И Зина весело рассмеялась.
— Разрядился как петух, — проворчала мать, отодвигая чашку. — Извозюкаешь костюм-то.
— Мама! — Зиночка сочла, что шутка идет слишком далеко.
Она нервно пила чай.
— А ты чего? — спросила мать. — Весь техникум тебя ждет не дождется, пока ты на урок явишься.
— Мама! — Но тут возмущение Зиночки тем, что родители позволяют себе так шутить в день ее свадьбы, уступило место беспокойству — в самом деле, не опоздать бы на занятия.
Зиночка побежала к себе одеваться и в изумлении увидела, что у ее кровати на плечиках висит белое подвенечное платье.

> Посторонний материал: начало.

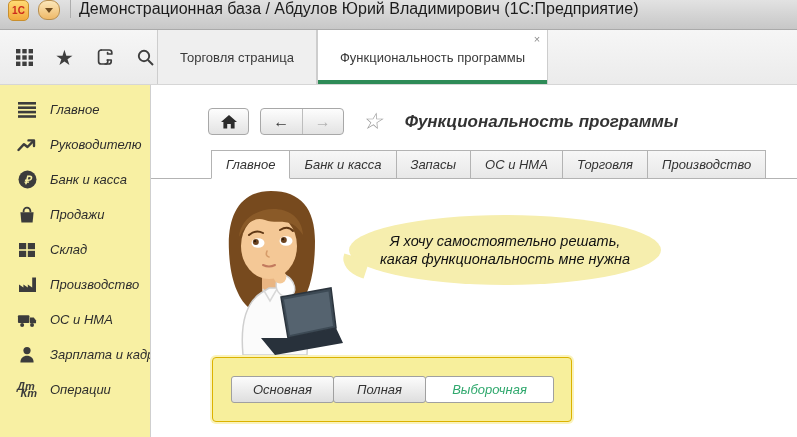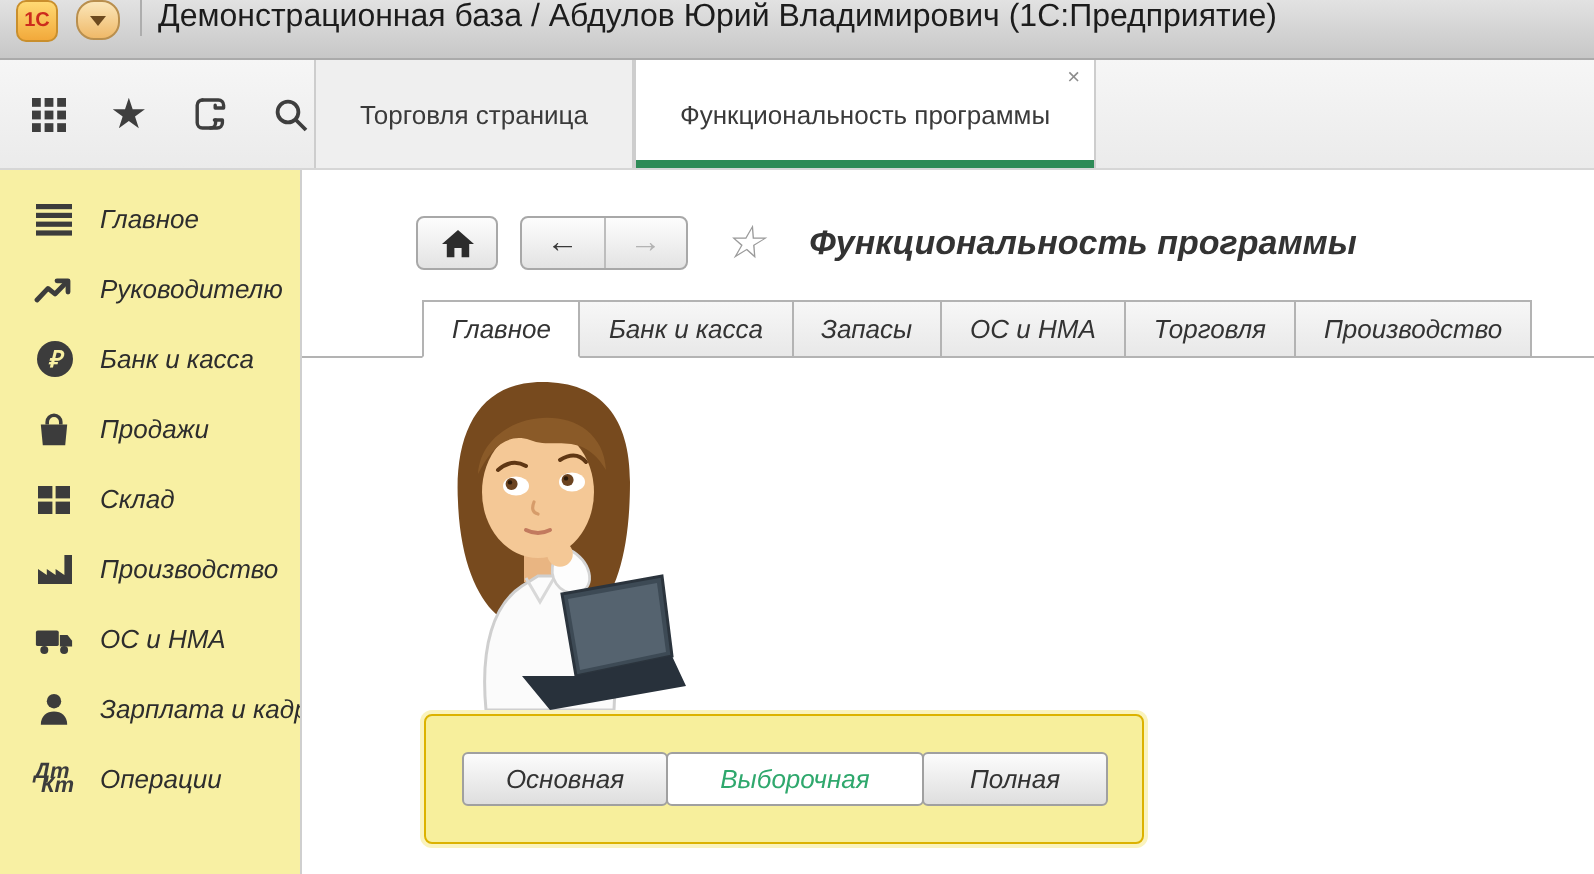--- a/index.html
+++ b/index.html
@@ -294,23 +294,27 @@
             <path d="M40 170 C37 138 44 117 58 108 L66 103 76 103 86 108 C101 116 106 136 104 170 Z" fill="#fbfbfb" stroke="#cfcfcf" stroke-width="1.5"></path>
             <path d="M60 104 L67 116 74 104" fill="none" stroke="#d8d8d8" stroke-width="1.5"></path>
             <path d="M86 112 C96 108 92 95 82 90 L74 95 C71 104 76 112 86 112 Z" fill="#fdfdfd" stroke="#d4d4d4" stroke-width="1.4"></path>
             <circle cx="77" cy="92" r="6.4" fill="#f4c896"></circle>
             <path d="M78 112 L128 103 L133 143 L85 153 Z" fill="#3d4a55" stroke="#2b343d" stroke-width="1.5"></path>
             <path d="M81 114.5 L125.5 106.5 L130 141 L87 150 Z" fill="#55636f"></path>
             <path d="M58 153 L85 153 133 143 140 158 72 170 Z" fill="#28313b"></path>
           </svg>
         </div>
 
+        <div class="bubble">
+          <div>Я хочу самостоятельно решать,</div>
+          <div>какая функциональность мне нужна</div>
+        </div>
 
         <div class="mode-frame">
           <div class="modebtn b0">Основная</div>
+          <div class="modebtn b2">Полная</div>
           <div class="modebtn b1 selected">Выборочная</div>
-          <div class="modebtn b2">Полная</div>
         </div>
 
       </div>
     </div>
   </div>
 </div>
 
 </body></html>

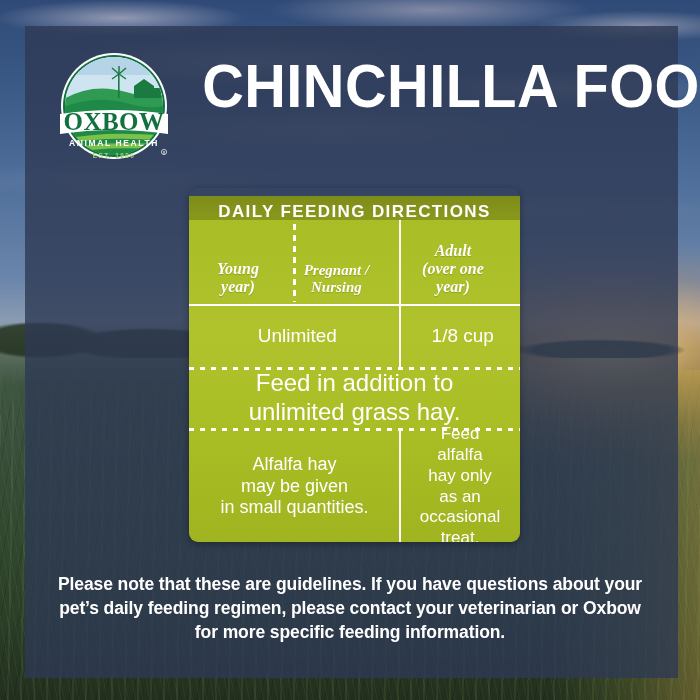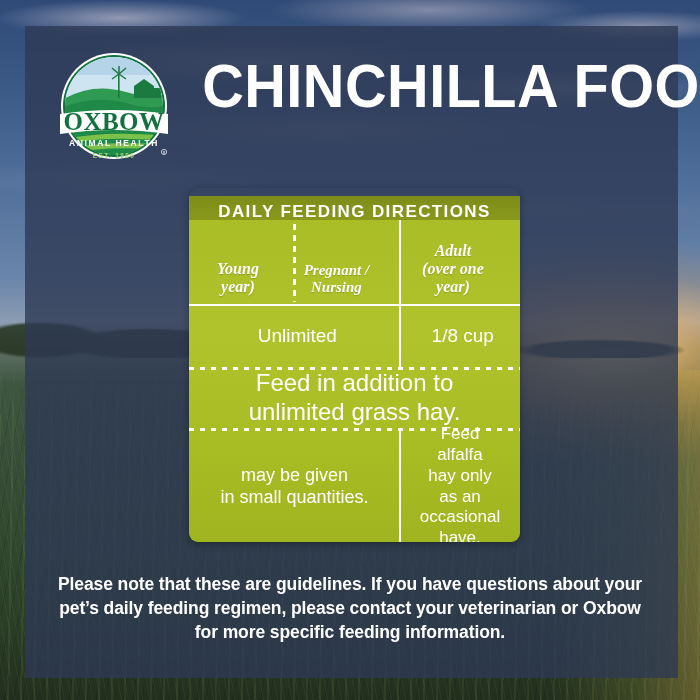--- a/index.html
+++ b/index.html
@@ -377,31 +377,32 @@
       <div class="cellrow" id="row-grasshay">
         <div>
           <div>Feed in addition to</div>
           <div>unlimited grass hay.</div>
         </div>
       </div>
 
       <div class="cellrow" id="row-alfalfa">
         <div class="alfcell" id="cell-alfalfa-left">
           <div>
+            <div>Alfalfa hay</div>
             <div>may be given</div>
             <div>in small quantities.</div>
           </div>
         </div>
         <div class="alfcell" id="cell-alfalfa-right">
           <div>
             <div>Feed alfalfa</div>
             <div>hay only</div>
             <div>as an</div>
             <div>occasional</div>
-            <div>have.</div>
+            <div>treat.</div>
           </div>
         </div>
       </div>
 
       <div class="vdiv-dotted" style="left:104px; top:4px;  height:78px;"></div>
       <div class="vdiv-solid" style="left:210px; top:0px;  height:85px;"></div>
       <div class="hdiv-solid" style="top:84px;"></div>
       <div class="vdiv-solid" style="left:210px; top:86px; height:62px;"></div>
       <div class="hdiv-dotted" style="top:147px;"></div>
       <div class="hdiv-dotted" style="top:208px;"></div>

— Мама! — закричала Зиночка. — Мама, ты что здесь повесила?
Мать вошла на крик и замерла в изумлении.
— Я не вешала, — сказала она.
— Я знаю! — обрадовалась Зиночка. — Это отец купил, сюрприз хотел сделать. Он знает, что я… что мы с Колей дружим.
— Он с ума сошел! Так же сглазить можно!
— Красивое платье, — одобрила Зиночка. — А может, он в самом деле сделает мне предложение?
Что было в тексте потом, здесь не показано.